Robert B. Parker was one of contemporary fiction's most popular and respected detective writers. Best known for his portrayal of the tough but erudite investigator Spenser, Parker wrote over twenty-five novels over the course of his career, which began in 1973. Parker's acclaim and his thorough background in classic detective literature helped earn him the somewhat unusual commission of completing a Philip Marlowe novel that the great Raymond Chandler had left unfinished.
Promised Land and the other Spenser novels spawned the movie Spenser: For Hire and a string of made-for-TV movies.
Spenser is a wisecracking former boxer turned private investigator and he is just settling into his new office when enters Harv Shepard, a beleaguered businessman who is looking for someone to help locate his runaway wife.

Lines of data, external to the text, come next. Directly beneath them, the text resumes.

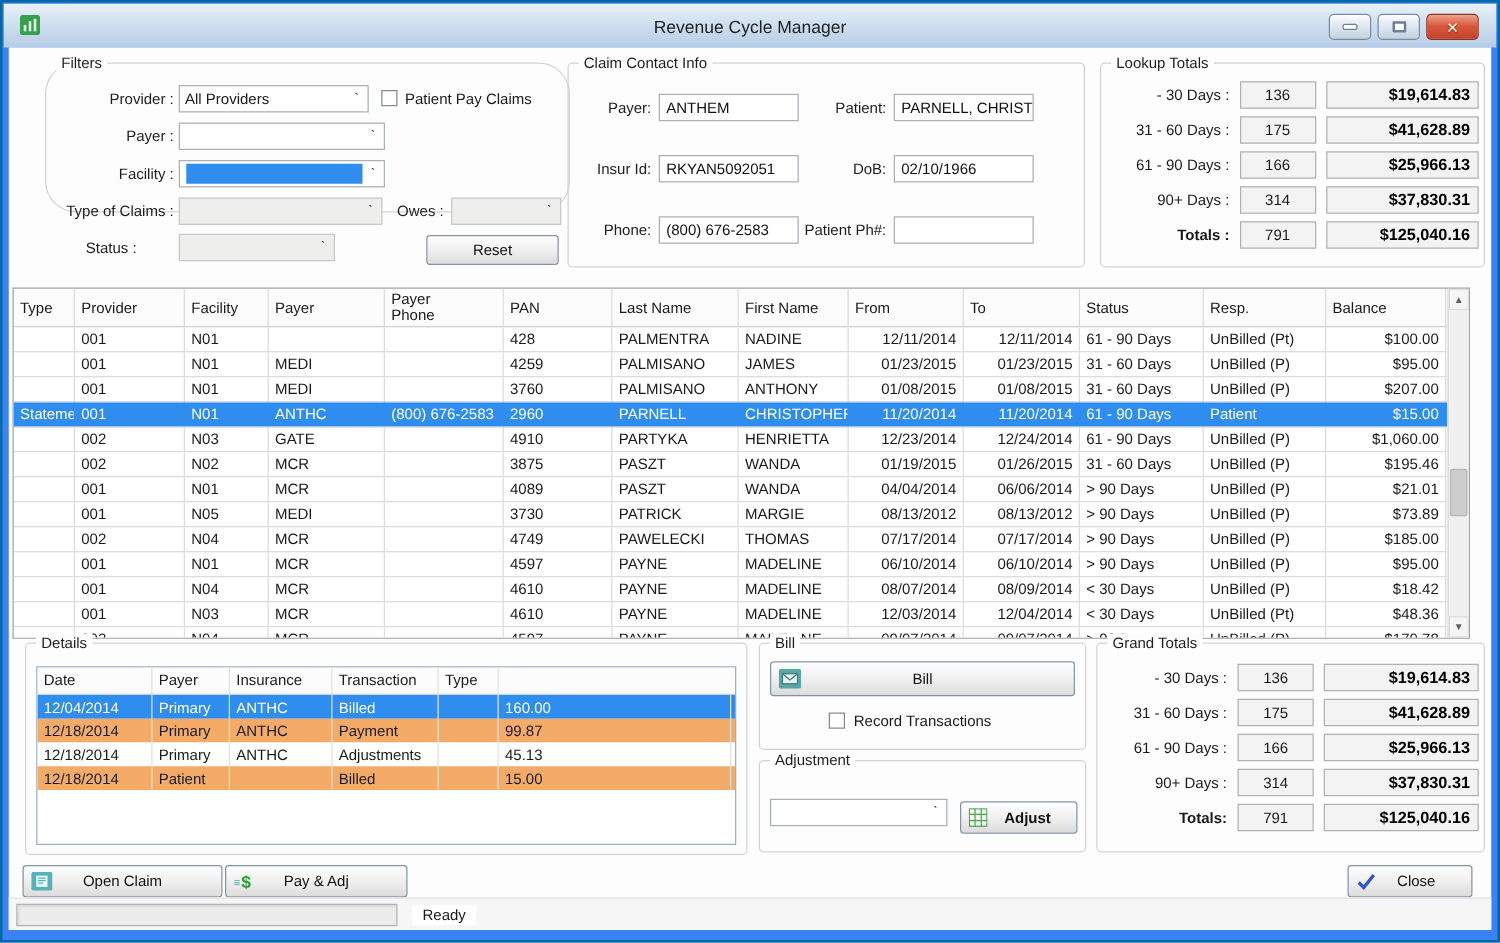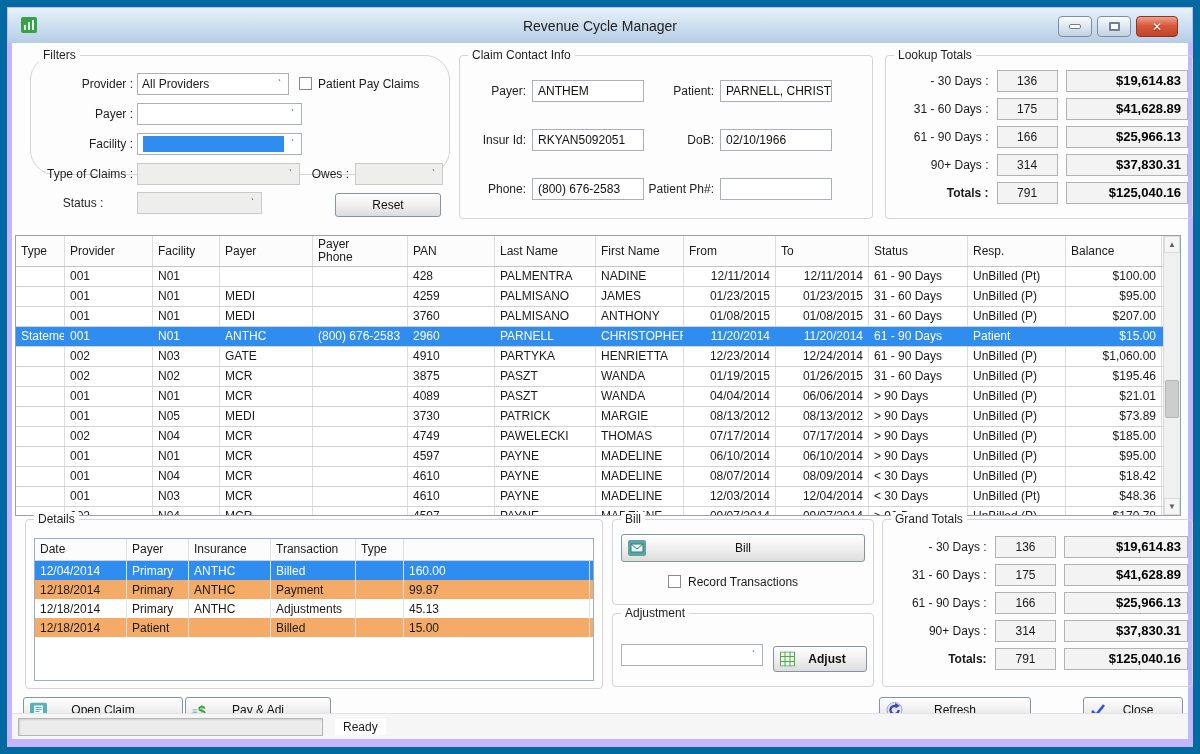"Revenue Cycle Manager" .window { background: #c4b5fd -> #3b82f6; border: 7px solid #0369a1 -> 2px solid #0369a1 }
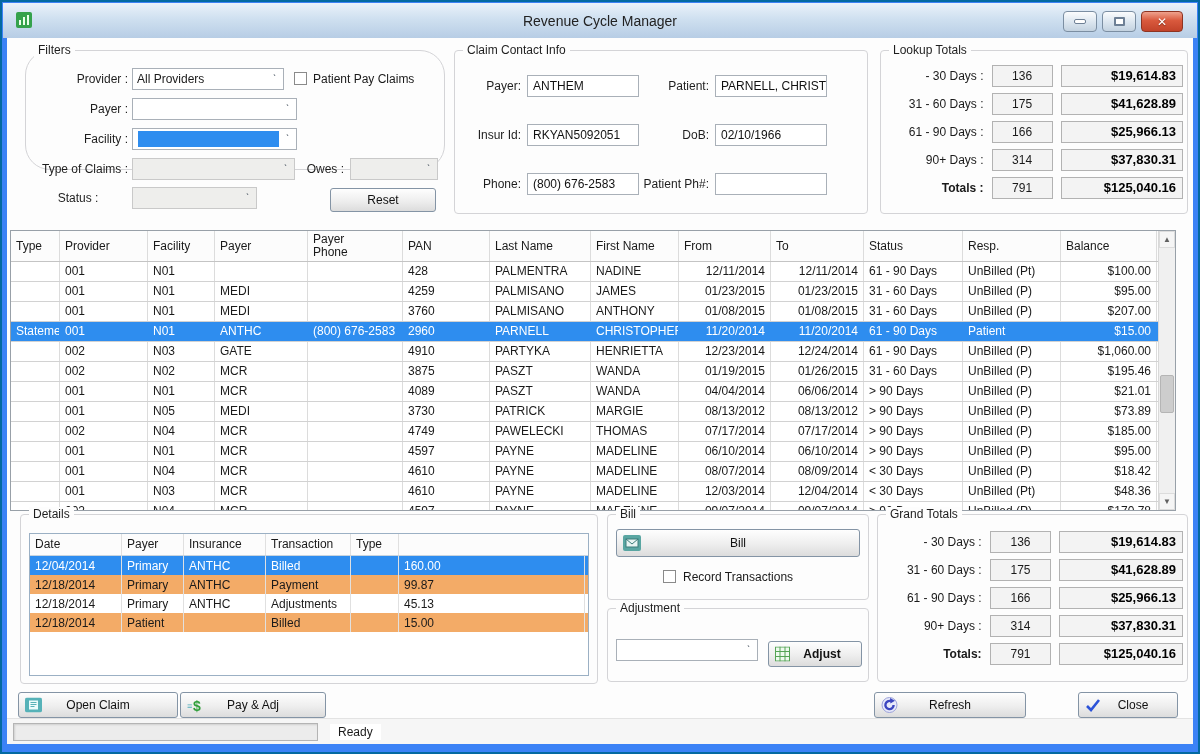"Filters" div.group { left: 18px -> 29px }
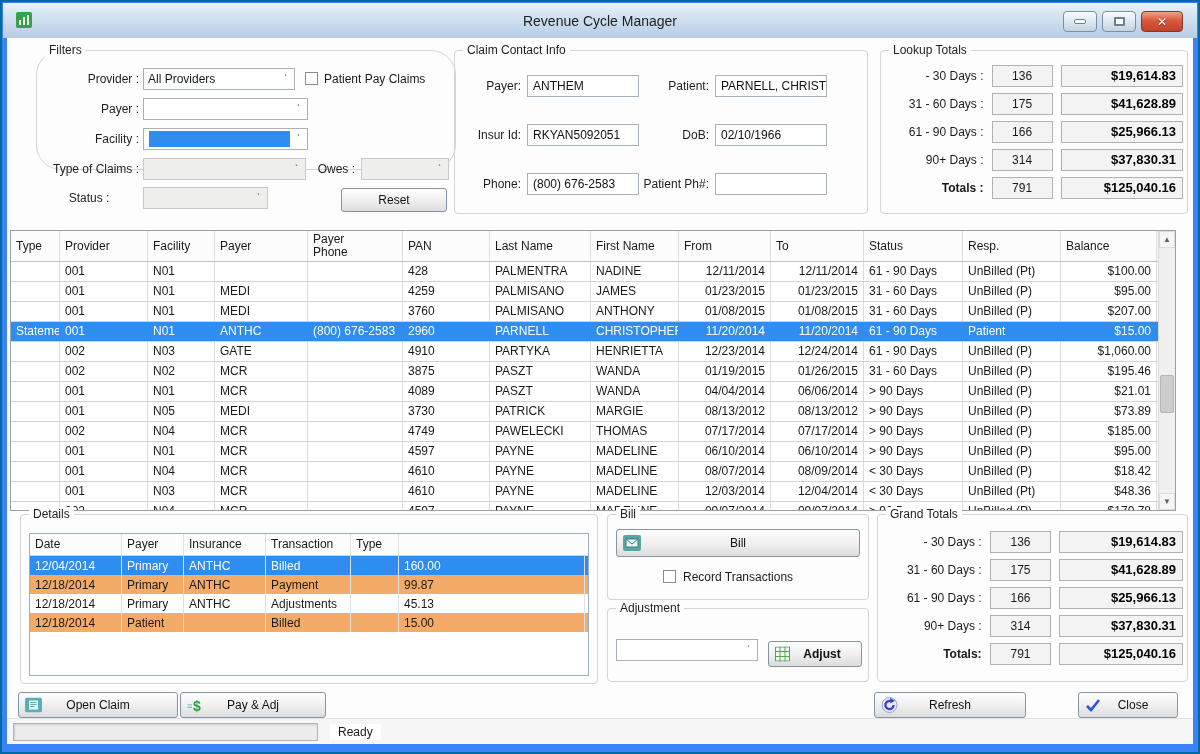"Refresh" div.btn { html: <div> <span> <svg> <circle></circle> <path></path> <polygon></polygon> </svg> </span> <span>Refresh</span> </div> -> none }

So begins Promised Land, the fourth novel by Robert Parker, that follows the exploits of his cerebral but tough character, detective Spenser. Why Harv Shepard’s wife abandoned her family and exactly where she has gone comprise only half the intrigue in this story, though Spenser soon discovers that Harv is a man in deep trouble, involved with a crooked loan shark and tangled in an ailing business venture.
The real reason we keep turning the pages of Promised Land is because of the compelling figure cut by detective Spenser. The way in which he gets the information he gets about the case from police detectives, bartenders, and local thugs—Spenser’s unique bracing blend of irony and sincerity that almost never encourages the people he encounters to really like him--is as interesting as the information he gets.
Spenser is clever, often hilarious and his quips have something more than self-amusement as their end. Beneath the air of insouciant detachment and irony is a quixotic concern, as witnessed by his often self-sacrificing actions. The people Spenser meets often made predictable mistakes, falling into the same traps he has seen countless others fall into, and out of which they are mistakenly sure they can get out. Although he is weary of watching this pageant of human weakness and failure time and again, Spenser cannot help but become emotionally entangled in his cases, no matter how numbingly predictable they may be.